Emendamenti PNRR: le richieste di Anief per la riforma della scuola
Le proposte per il personale scolastico e le nuove regole su emendamenti PNRR per assunzioni e mobilità dei docenti.
Il dibattito parlamentare sul decreto-legge n. 19 del 2026 si arricchisce con gli emendamenti PNRR segnalati dalle forze politiche. Queste modifiche mirano a stabilizzare il personale ATA e a garantire nuove assunzioni scuola per valorizzare il merito e la continuità didattica negli istituti italiani, rispondendo alle criticità sollevate dalle organizzazioni sindacali.
Mobilità e assegnazioni negli emendamenti PNRR
Una delle proposte centrali riguarda la possibilità per i dipendenti della scuola di richiedere l'assegnazione provvisoria per assistere genitori con età superiore ai 65 anni. Questa misura, sostenuta con forza dall'Anief, intende estendere il diritto al ricongiungimento familiare anche ai neo-immessi in ruolo, riducendo i vincoli di permanenza territoriale che spesso gravano sulla vita privata dei lavoratori.
Assunzioni scuola e graduatorie di merito
L'obiettivo degli interventi legislativi è garantire la piena occupazione di tutti i soggetti risultati idonei nelle procedure concorsuali indette durante il triennio. Inserire l'intera platea di aspiranti docenti nelle graduatorie definitive permetterebbe di:
Coprire i posti vacanti con personale che ha già superato le prove selettive.
Ridurre il precariato cronico all'interno degli istituti.
Assicurare la stabilità didattica agli studenti attraverso l'impiego di figure professionali qualificate.
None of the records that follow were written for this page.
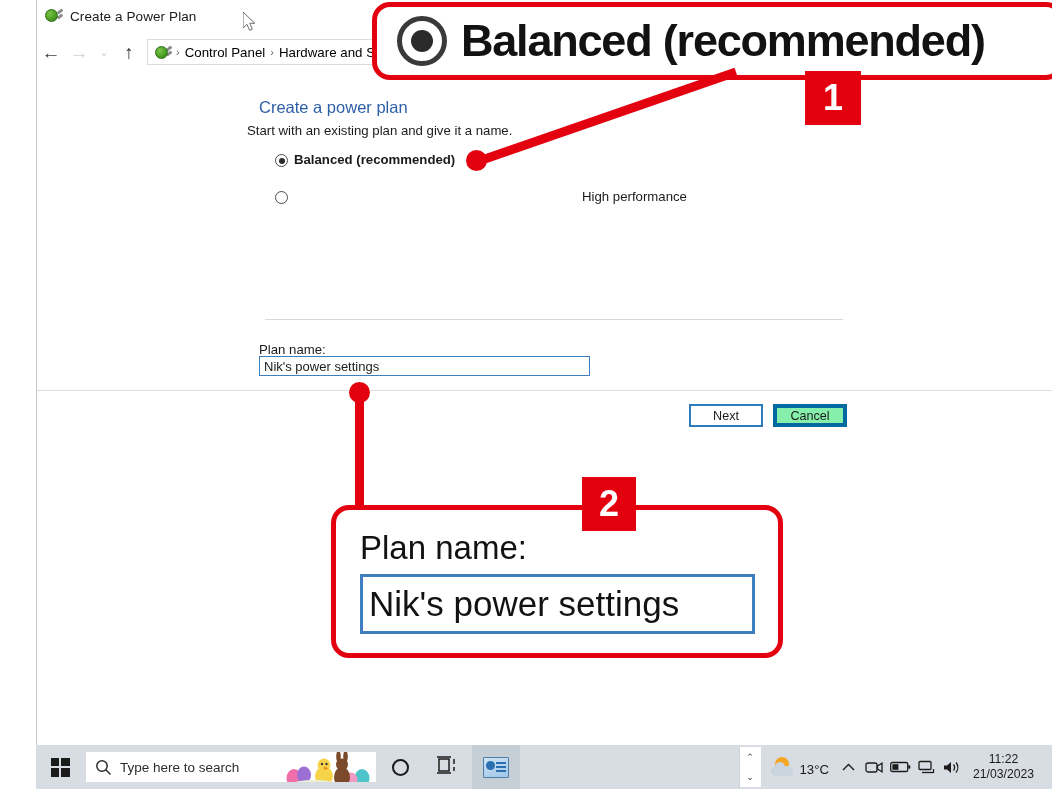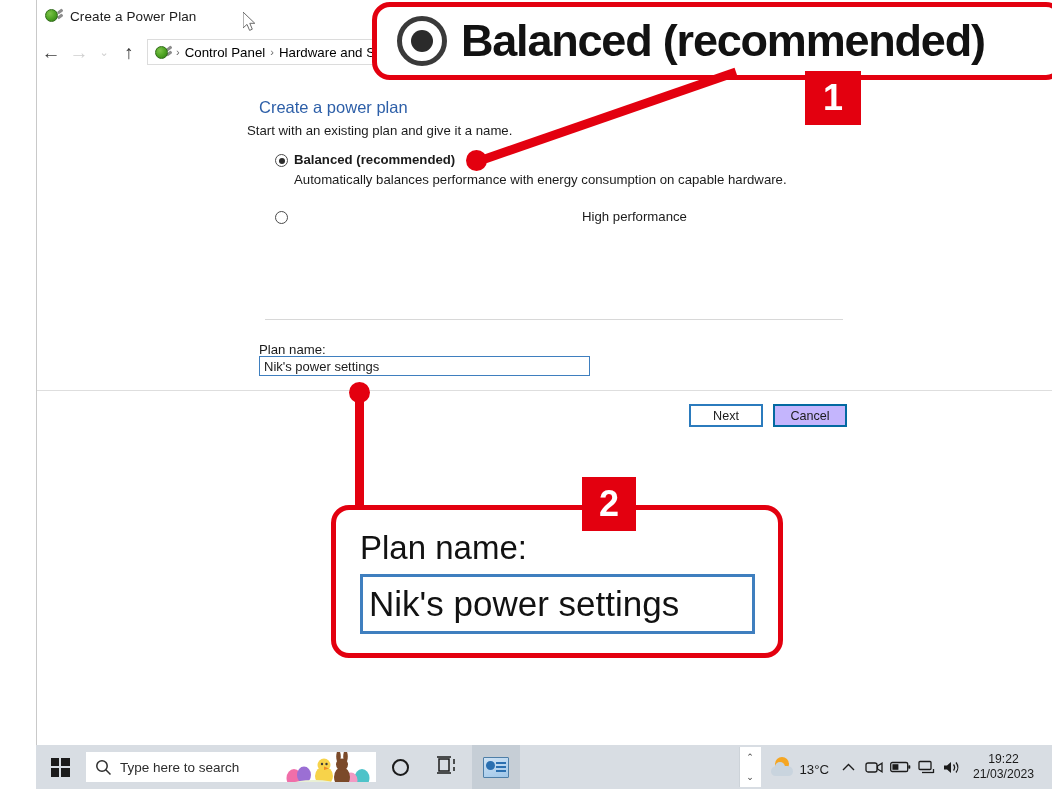"Automatically balances performance with" div.opt-desc { html: <div>Automatically balances performance with energy consumption on capable hardware.</div> -> none }
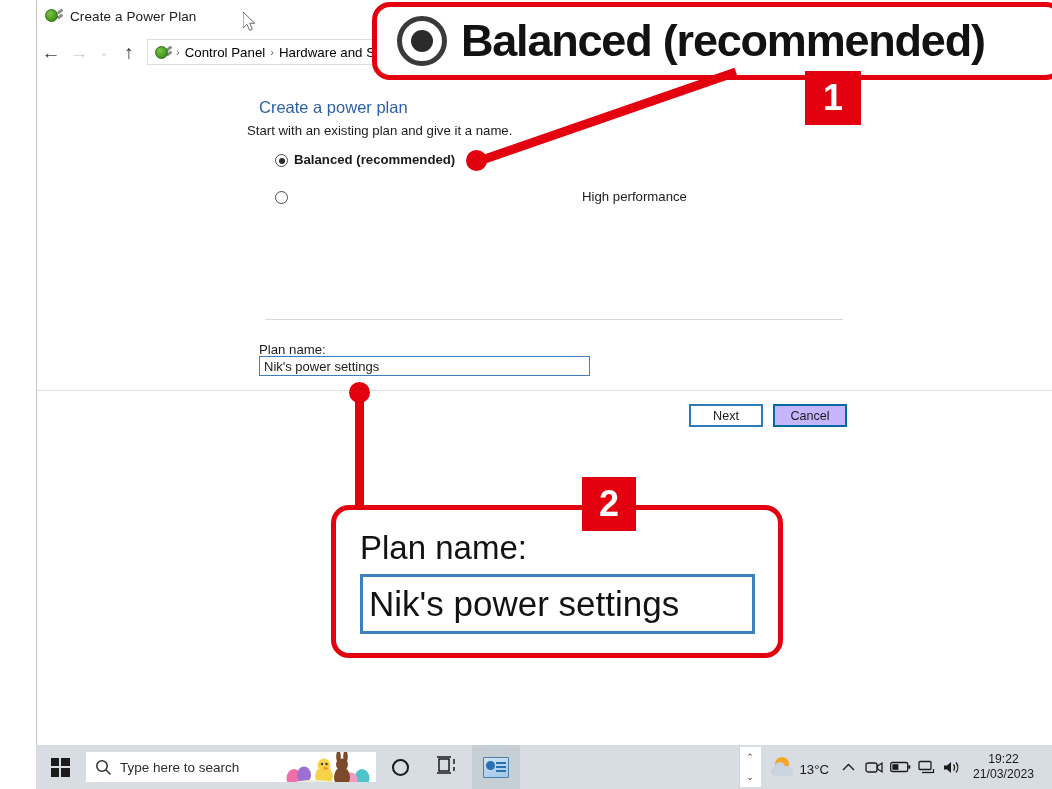"Cancel" .btn { background: #c4b5fd -> #86efac; border: 2px solid #0369a1 -> 4px solid #0369a1 }
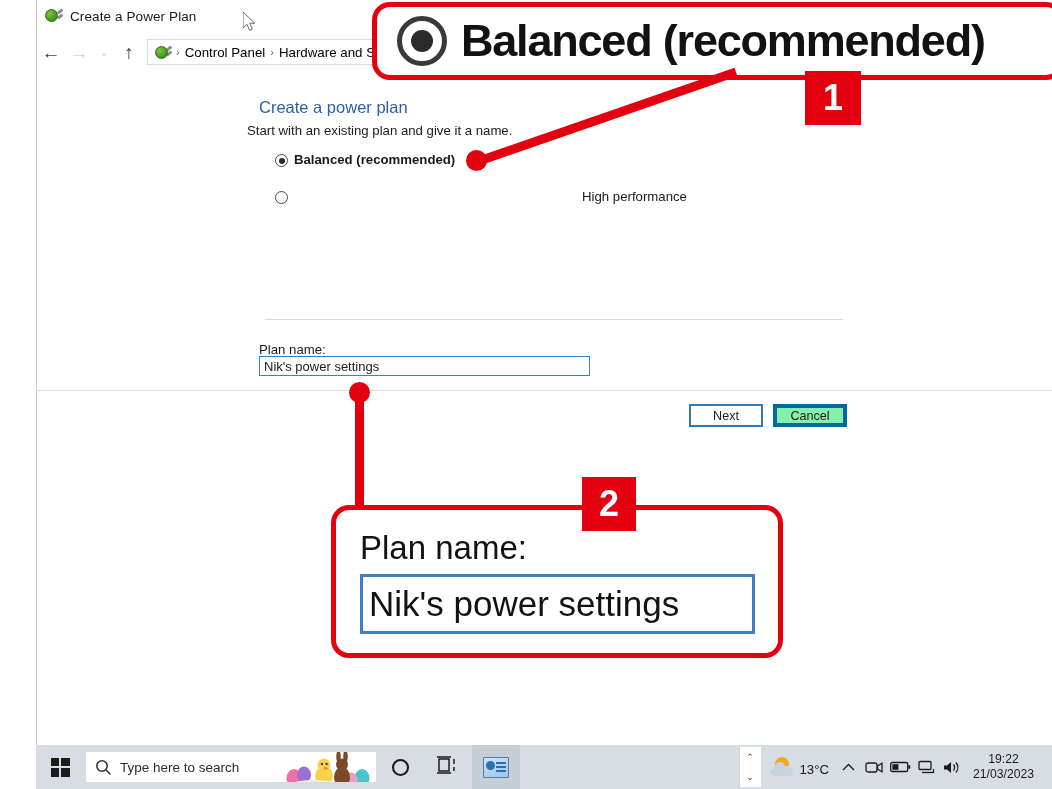"19:22" span.clock-time { text: 19:22 -> 11:22 }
Il turnover totale per il personale ATA
Le proposte emendative chiedono la copertura del 100% dei posti vacanti destinati al personale ATA. Attraverso gli emendamenti PNRR, si punta a una gestione del turnover che non lasci scoperti ruoli amministrativi, tecnici e ausiliari fondamentali per il funzionamento della macchina scolastica. La richiesta è chiara: ogni posizione libera a seguito dei pensionamenti deve essere trasformata in un'immissione in ruolo stabile.
Deroghe al dimensionamento negli istituti locali
Il testo affronta anche il delicato tema del dimensionamento scolastico. Si propone di limitare l'accorpamento delle sedi nelle aree dove i collegamenti geografici sono complessi o dove sussistono particolari necessità sociali. Evitare tagli indiscriminati alla rete degli istituti significa preservare presidi di legalità e istruzione anche nelle zone più isolate del Paese.